====== Records
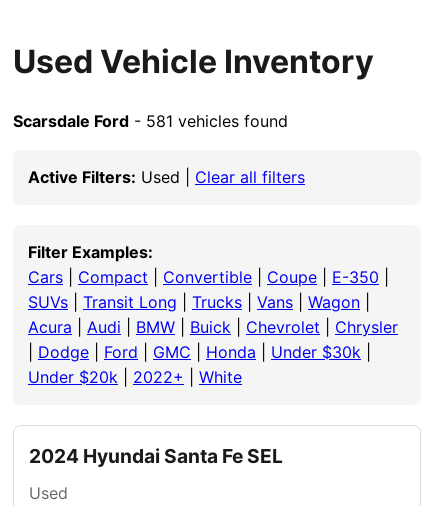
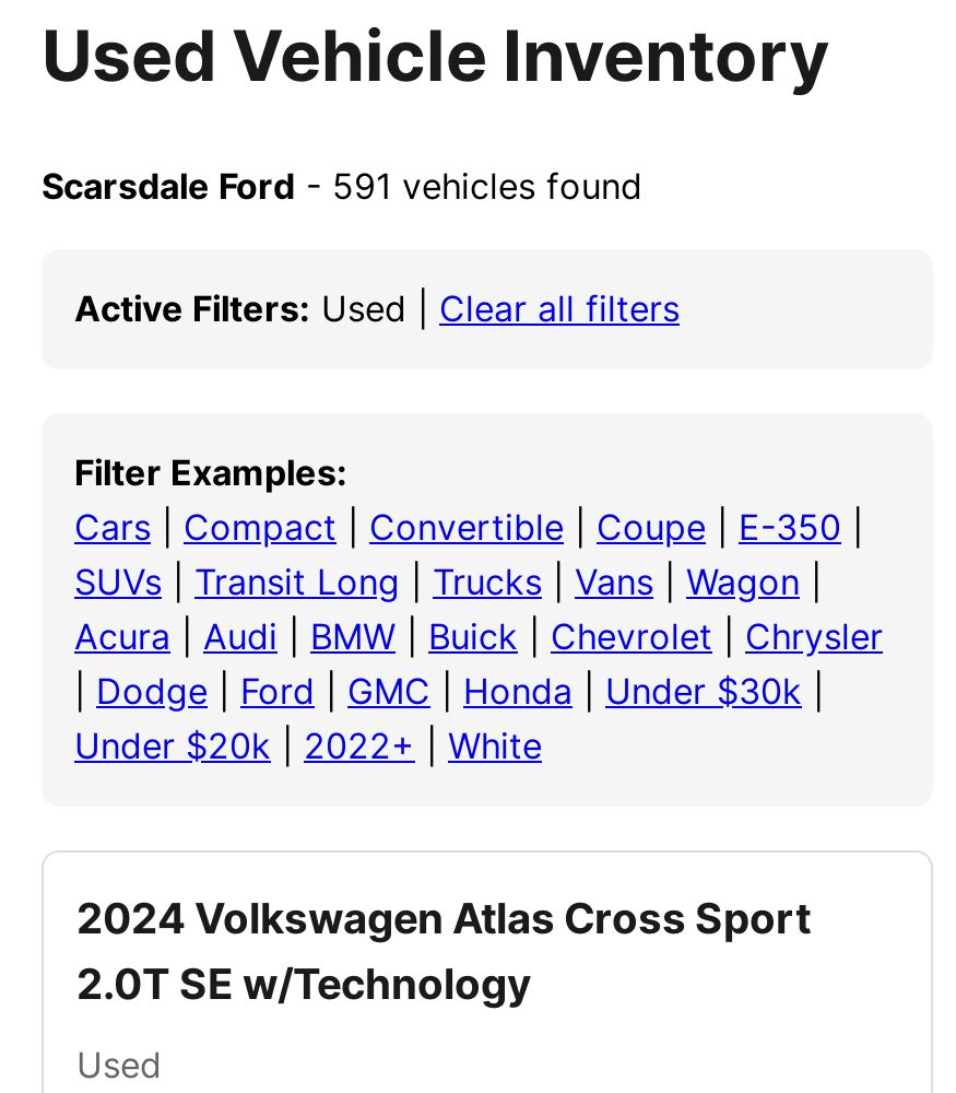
[13,111,288,131] Scarsdale Ford - 581 vehicles found -> [42,164,642,207] Scarsdale Ford - 591 vehicles found
[29,444,283,468] 2024 Hyundai Santa Fe SEL -> [76,892,811,1010] 2024 Volkswagen Atlas Cross Sport | 2.0T SE w/Technology

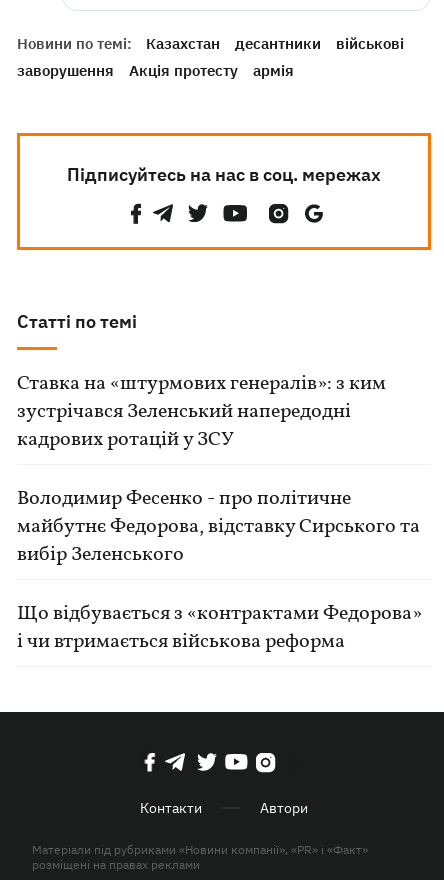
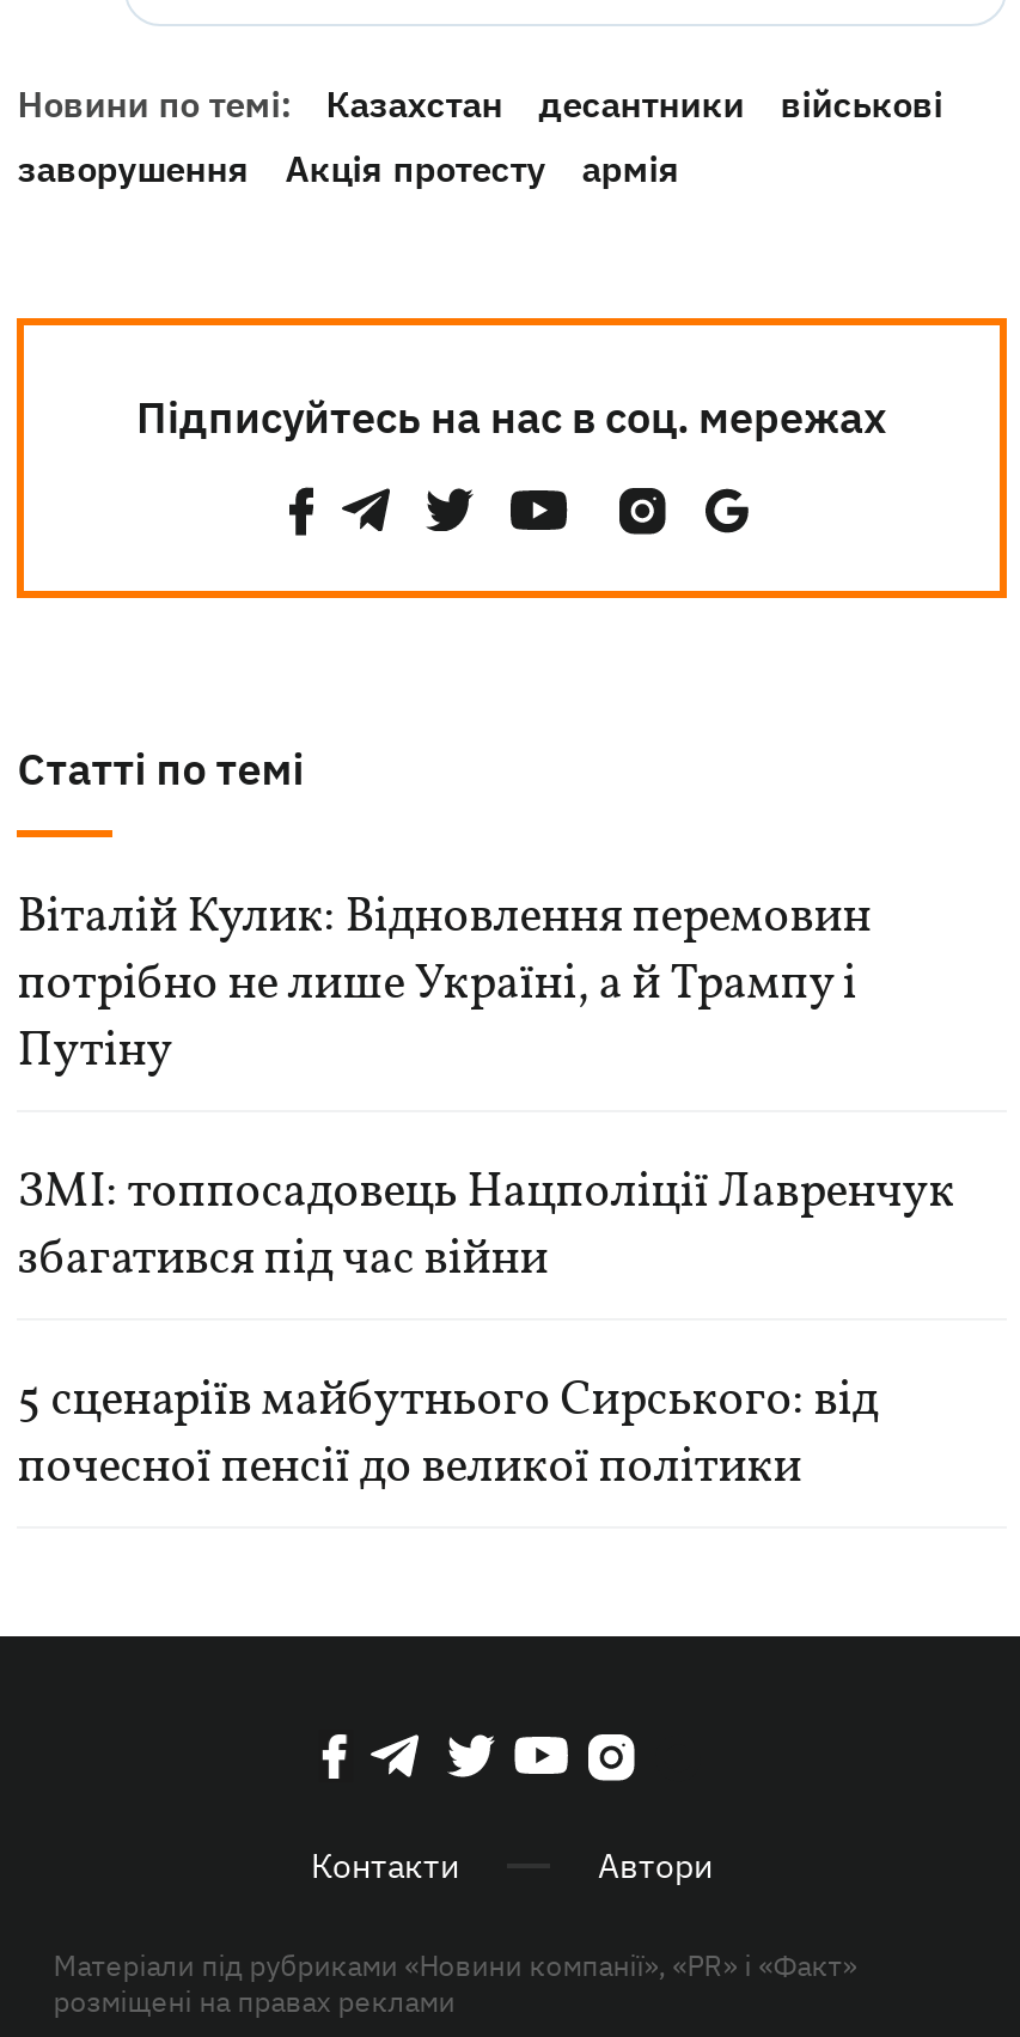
[17,370,386,454] Ставка на «штурмових генералів»: з ким | зустрічався Зеленський напередодні | кадрових ротацій у ЗСУ -> [17,885,871,1086] Віталій Кулик: Відновлення перемовин | потрібно не лише Україні, а й Трампу і | Путіну
[17,485,420,569] Володимир Фесенко - про політичне | майбутнє Федорова, відставку Сирського та | вибір Зеленського -> [17,1160,955,1294] ЗМІ: топпосадовець Нацполіції Лавренчук | збагатився під час війни
[17,600,422,656] Що відбувається з «контрактами Федорова» | і чи втримається військова реформа -> [17,1368,878,1502] 5 сценаріїв майбутнього Сирського: від | почесної пенсії до великої політики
============
# Exercise goal
Pictures do not belong in the copy. Please reproduce the entries above exactly otherwise.

# Worked solution
[13,111,288,131] Scarsdale Ford - 581 vehicles found -> [42,164,642,207] Scarsdale Ford - 591 vehicles found
[29,444,283,468] 2024 Hyundai Santa Fe SEL -> [76,892,811,1010] 2024 Volkswagen Atlas Cross Sport | 2.0T SE w/Technology

[17,370,386,454] Ставка на «штурмових генералів»: з ким | зустрічався Зеленський напередодні | кадрових ротацій у ЗСУ -> [17,885,871,1086] Віталій Кулик: Відновлення перемовин | потрібно не лише Україні, а й Трампу і | Путіну
[17,485,420,569] Володимир Фесенко - про політичне | майбутнє Федорова, відставку Сирського та | вибір Зеленського -> [17,1160,955,1294] ЗМІ: топпосадовець Нацполіції Лавренчук | збагатився під час війни
[17,600,422,656] Що відбувається з «контрактами Федорова» | і чи втримається військова реформа -> [17,1368,878,1502] 5 сценаріїв майбутнього Сирського: від | почесної пенсії до великої політики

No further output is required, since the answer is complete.